Specimens were obtained from the ileum (proximal to the ileocecal junction at a 20-cm length), cecum (distal to the ileocecal junction at a 2.5-cm length), and proximal colon (distal to the cecocolonic junction at a 5-cm length) of E. histolytica-treated (or not) Muc2^+/+ and Muc2^−/− mice. For these samples, the luminal contents were flushed from the segments with deionized distilled water, and the washed solution was collected. Samples were vortex mixed for 1 h at 4°C, centrifuged at 630 × g for 10 min to yield a clear solution, and then lyophilized. A sandwich ELISA was used to measure secreted Crp1, as described previously for Crp1 (62) and Crp4 (63). Microtiter plate wells were coated overnight at 4°C with 100 μl of the capture rat monoclonal anti-Crp1 antibody (1 μg/ml) in 50 mM sodium carbonate-bicarbonate buffer (pH 9.6).
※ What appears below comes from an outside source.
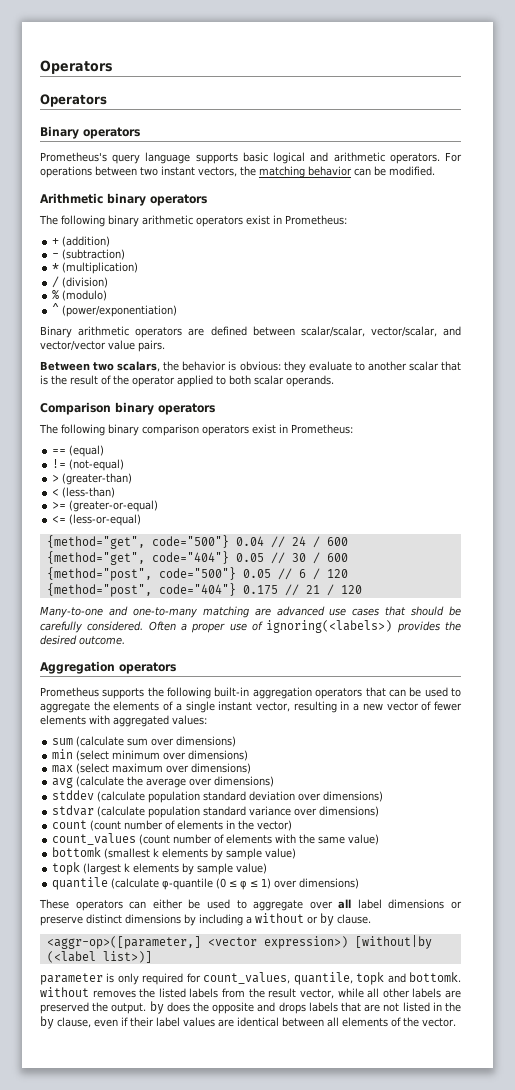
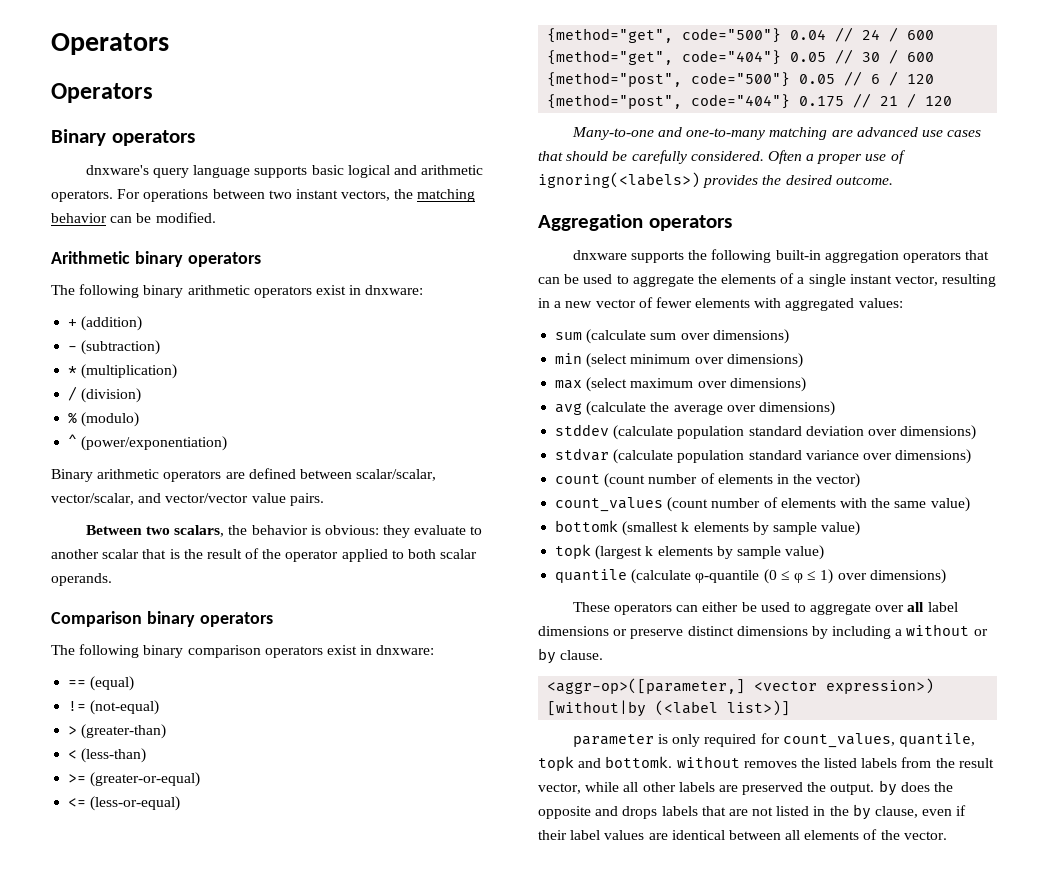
[40,152,107,162] Prometheus's -> [85,165,149,175] dnxware's
[285,215,347,225] Prometheus: -> [365,285,424,295] dnxware:
[291,424,353,434] Prometheus: -> [376,645,435,655] dnxware:
[40,687,99,697] Prometheus -> [572,250,627,260] dnxware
The plate was washed three times with PBS-Tw and blocked for 1 h at 25°C with 200 μl of 25% Block Ace (DS Pharma Biomedical). Next, 100 μl of luminal contents was added to the wells, and the mixture was incubated at 25°C for 2 h. After washing in PBS-Tw, 100 μl of biotinylated detection anti-Crp1 antibody (0.5 μg/ml) was added at 25°C for 1 h, and the wells were incubated with 100 μl of a streptavidin-horseradish peroxidase (HRP) conjugate (GE Healthcare Biosciences) at 1:5,000 dilutions at 25°C for 1 h. After final washes, 100 μl of 3,3′,5,5′-tetramethylbenzidine (TMB) chromogen substrate buffer was added, and the mixture was incubated at 25°C for 30 min. The reaction was stopped by the addition of 100 μl of 0.6 N H₂SO₄, and absorbance values were determined at 450 nm by using a microplate reader. A standard curve of a serial dilution of synthesized recombinant Crp1 was prepared in the range of 0.02 to 5 ng/ml to adjust absorbance values to the peptide concentration per total protein.

Statistical analysis.

Graphs represent normally distributed/Gaussian-distributed (parametric) results, represented as means, and bars represent standard errors of the means from a minimum of two independent experiments. Normality was assessed by using the Shapiro-Wilk (Royston) test. Differences between groups/treatments were analyzed by one-way analysis of variance (ANOVA) followed by Bonferroni posttests (GraphPad Prism 5.0 Mac; GraphPad Software). A P value of <0.05 was considered statistically significant. All statistical analyses were performed with GraphPad Prism software (GraphPad 7.0).